* _To do_
The number of lines holding the string "none" is all that is wanted; count them in the records below.

====== Provided data

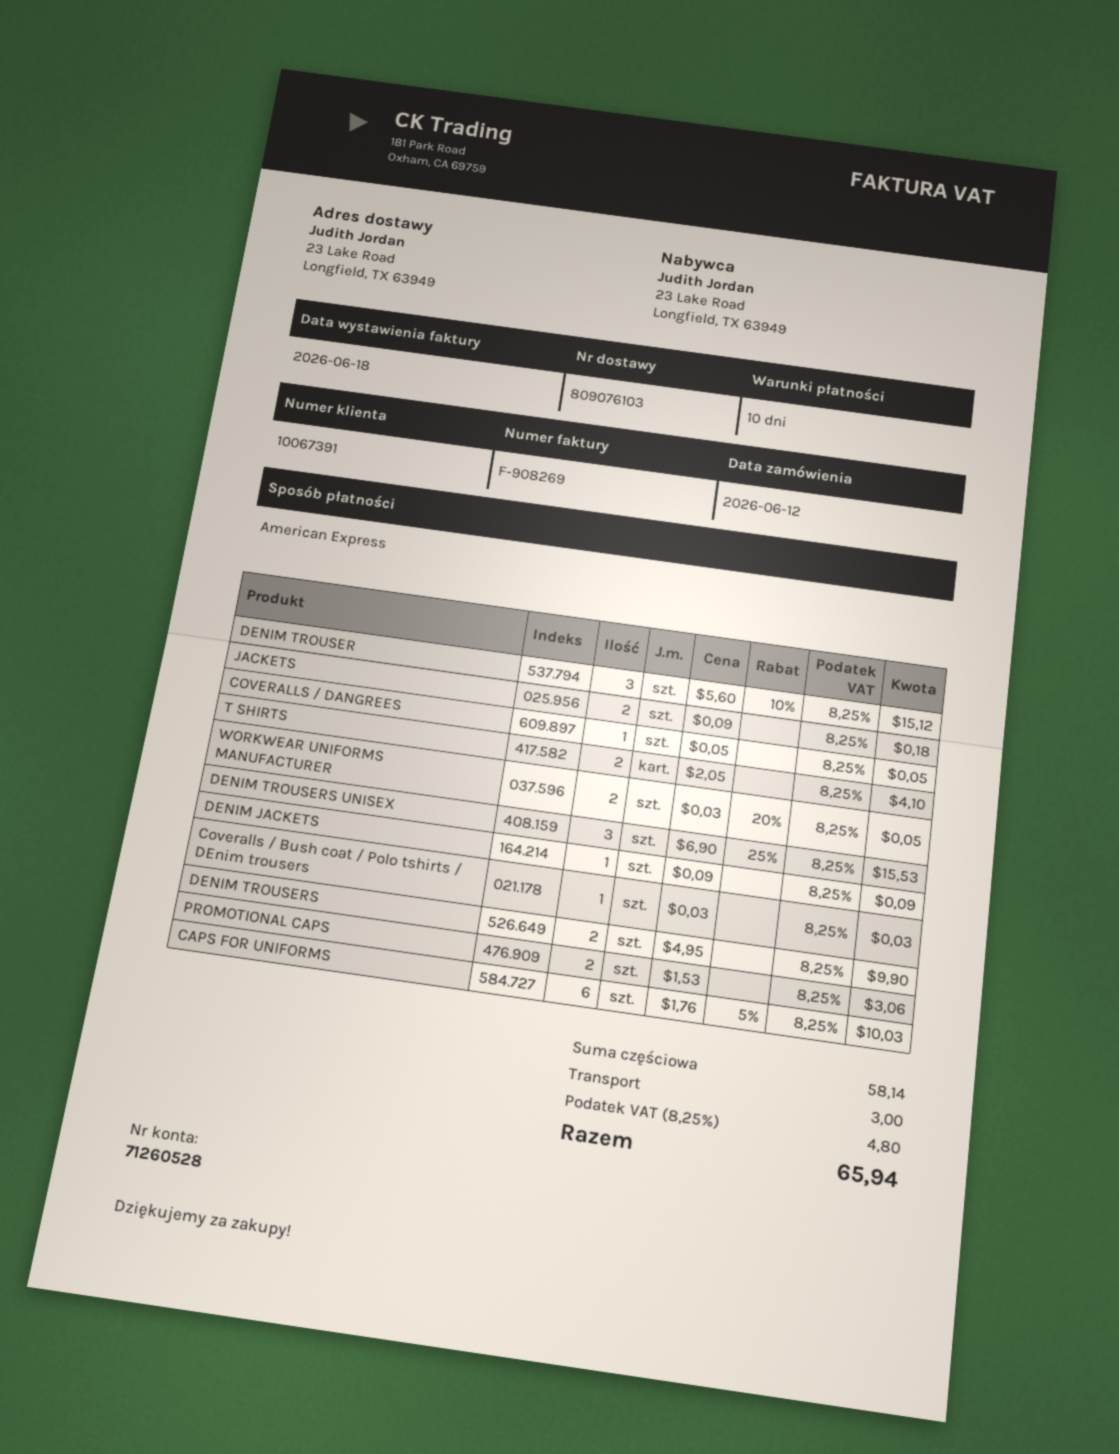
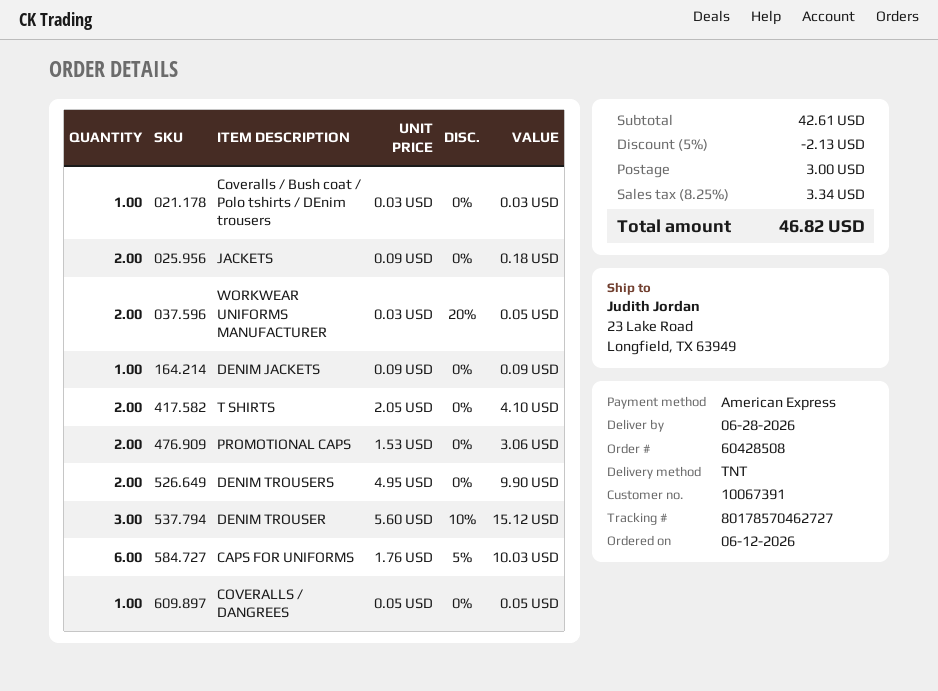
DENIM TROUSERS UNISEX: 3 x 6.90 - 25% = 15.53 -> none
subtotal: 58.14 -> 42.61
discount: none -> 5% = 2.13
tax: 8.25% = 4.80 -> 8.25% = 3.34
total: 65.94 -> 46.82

============
====== Provided data

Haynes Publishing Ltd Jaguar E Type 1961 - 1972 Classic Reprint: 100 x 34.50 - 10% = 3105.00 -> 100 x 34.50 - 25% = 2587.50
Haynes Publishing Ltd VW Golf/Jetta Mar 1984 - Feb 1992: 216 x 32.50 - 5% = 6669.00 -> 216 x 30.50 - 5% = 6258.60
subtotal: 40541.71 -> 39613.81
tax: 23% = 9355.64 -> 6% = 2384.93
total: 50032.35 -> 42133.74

============
====== Provided data

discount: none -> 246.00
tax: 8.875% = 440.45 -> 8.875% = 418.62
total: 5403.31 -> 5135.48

============

* _Solution for this exercise_
3